Mix the sugar, cardamoms and water in a pan and boil till you get a 2 string consistency. To check the consistency, take a bit of the syrup in a spoon. Dip your forefinger in cold water and then in the syrup. Bring your forefinger to your thumb so that the syrup touches your thumb. Now slowly pull away your forefinger. If you see 2 threads formed, it is the right consistency. Keep the syrup aside.
Put the clarified butter in a bowl. Add the chilled milk and beat well till light and creamy. Slowly add chilled water, a tablespoon at a time. Start adding flour alternately, while beating, till all the flour and water are used up. Add the colour, if using, and mix well. You should get a smooth and runny lump free batter.
Take a deep pan. (I used a 6" wide saucepan) Fill it halfway with oil or ghee. Heat on high flame. The flame should always be on high, especially while pouring the batter into it. To check if the oil is hot enough, drop a bit of the batter. If the batter spreads on the surface and the oil bubbles up, the oil is hot.

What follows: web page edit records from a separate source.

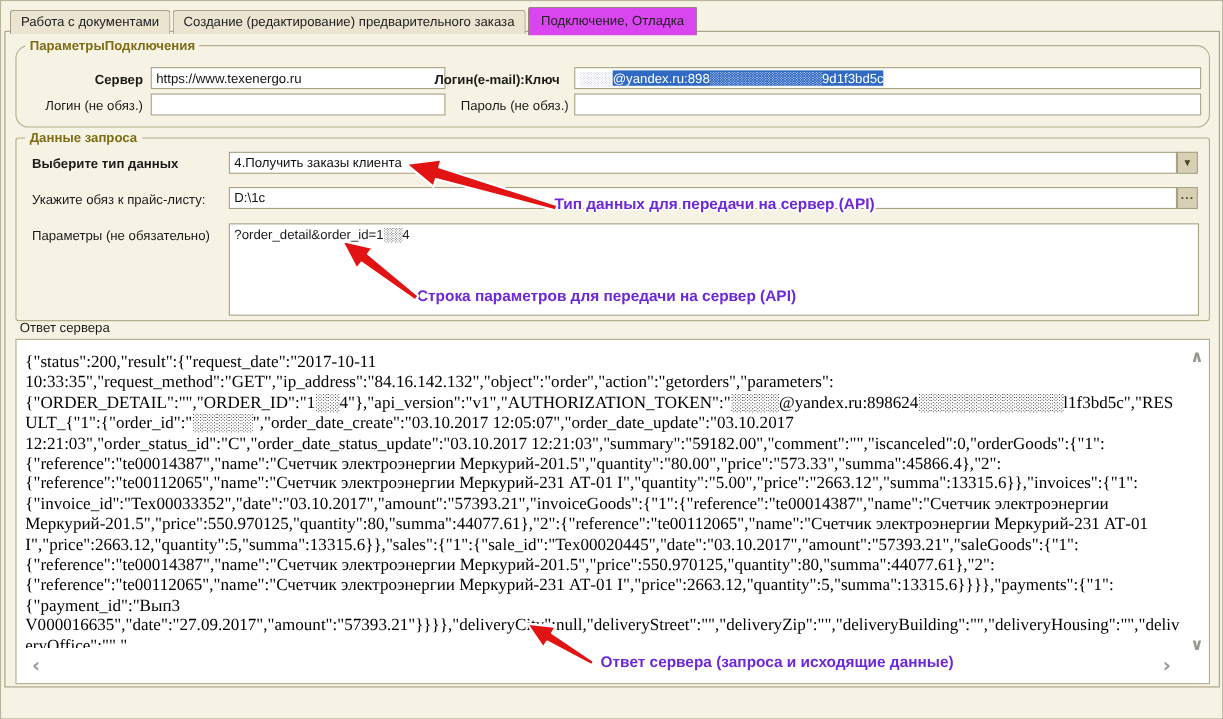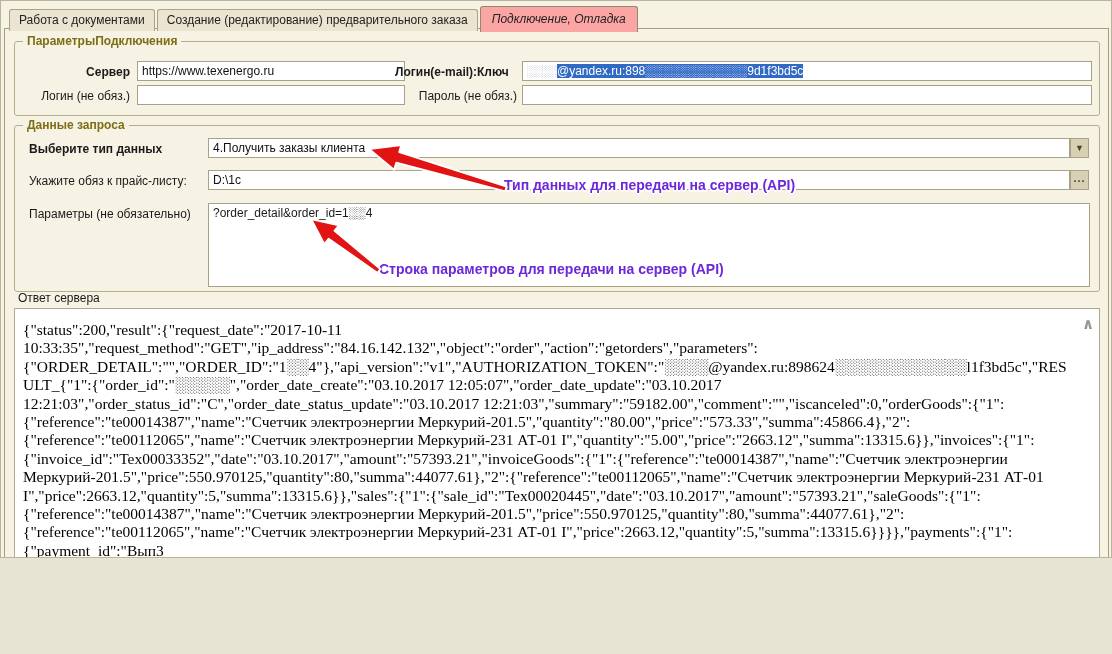--- a/index.html
+++ b/index.html
@@ -1,47 +1,47 @@
 <!DOCTYPE html>
 <html><head>
 <meta charset="utf-8">
 <style>
   * { margin:0; padding:0; box-sizing:border-box; }
   html,body { background:#e8e4d4; }
   #app {
-    position:relative; width:1112px; height:558px;
+    position:relative; width:1112px; height:654px;
     background:#f6f3e5;
     font-family:"Liberation Sans", sans-serif;
     font-size:12px; color:#1a1a1a;
     overflow:hidden;
     border:1px solid #b9b49c;
   }
   
   .tabstrip { position:absolute; left:8px; top:4px; display:flex; align-items:flex-end; gap:2px; z-index:5; }
   .tab {
     background:#eae4d0; border:1px solid #a9a288; border-bottom:none;
     border-radius:3px 3px 0 0; padding:3px 9px 4px; cursor:default; white-space:nowrap;
     color:#222;
   }
   .tab.active {
-    background:#fca5a5; border:1px solid #8f8a6e; border-bottom:none;
-    padding:5px 11px 6px; position:relative; top:1px;font-style:italic;
+    background:#d946ef; border:1px solid #8f8a6e; border-bottom:none;
+    padding:5px 11px 6px; position:relative; top:1px;
   }
   
   .panel {
     position:absolute; left:3px; top:27px; width:1105px; height:597px;
     border:1px solid #a59f80; background:#f6f3e5;
   }
   
   .groupbox { position:absolute; border:1px solid #b5ae8c; border-radius:3px; }
   .groupbox .legend {
     position:absolute; top:-8px; left:8px; background:#f6f3e5; padding:0 4px;
     font-weight:bold; color:#7e6d15; white-space:nowrap;
   }
-  #grp-conn { left:9px; top:12px; width:1086px; height:75px; }
+  #grp-conn { left:9px; top:12px; width:1086px; height:75px;border-radius:12px; }
   #grp-req  { left:9px; top:96px;  width:1086px; height:167px; }
   
   .lbl { position:absolute; white-space:nowrap; color:#1a1a1a; }
   .lbl.b { font-weight:bold; }
   .fld {
     position:absolute; background:#fff; border:1px solid #a8a183;
     font-family:"Liberation Sans", sans-serif; font-size:12px; color:#111;
     padding:2px 4px; height:20px;
   }
   input.fld { outline:none; }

Keep a skewer nearby to make the hole in the centre.
Take a ladleful of the batter. Hold the ladle at least 1 foot above the pan. Keep a safe distance from the pan, lest it splutters. Slowly drizzle the batter to the centre of the hot oil, in a slow and steady thin stream. You will see that the oil will be bubbling away. Once you finish pouring the ladleful of batter, wait till the bubbles die down. Make a hole (at least 1" diameter) in the centre of frying batter using the skewer. Take another ladleful of batter and continue the process. You need to do this 4-6 times, depending on the thickness you desire. I did 4 times to get a 1" thick Ghewar. Once the final layer starts to brown, insert a handle or long fork through the hole and drain the oil . Transfer to a plate. Once all the ghewars are prepared, dip each Ghewar in the sugar syrup for 10-15 seconds and take out. Transfer to another plate. Serve with Chilled Rabdi. Yields 6 " sized 5 Ghewars.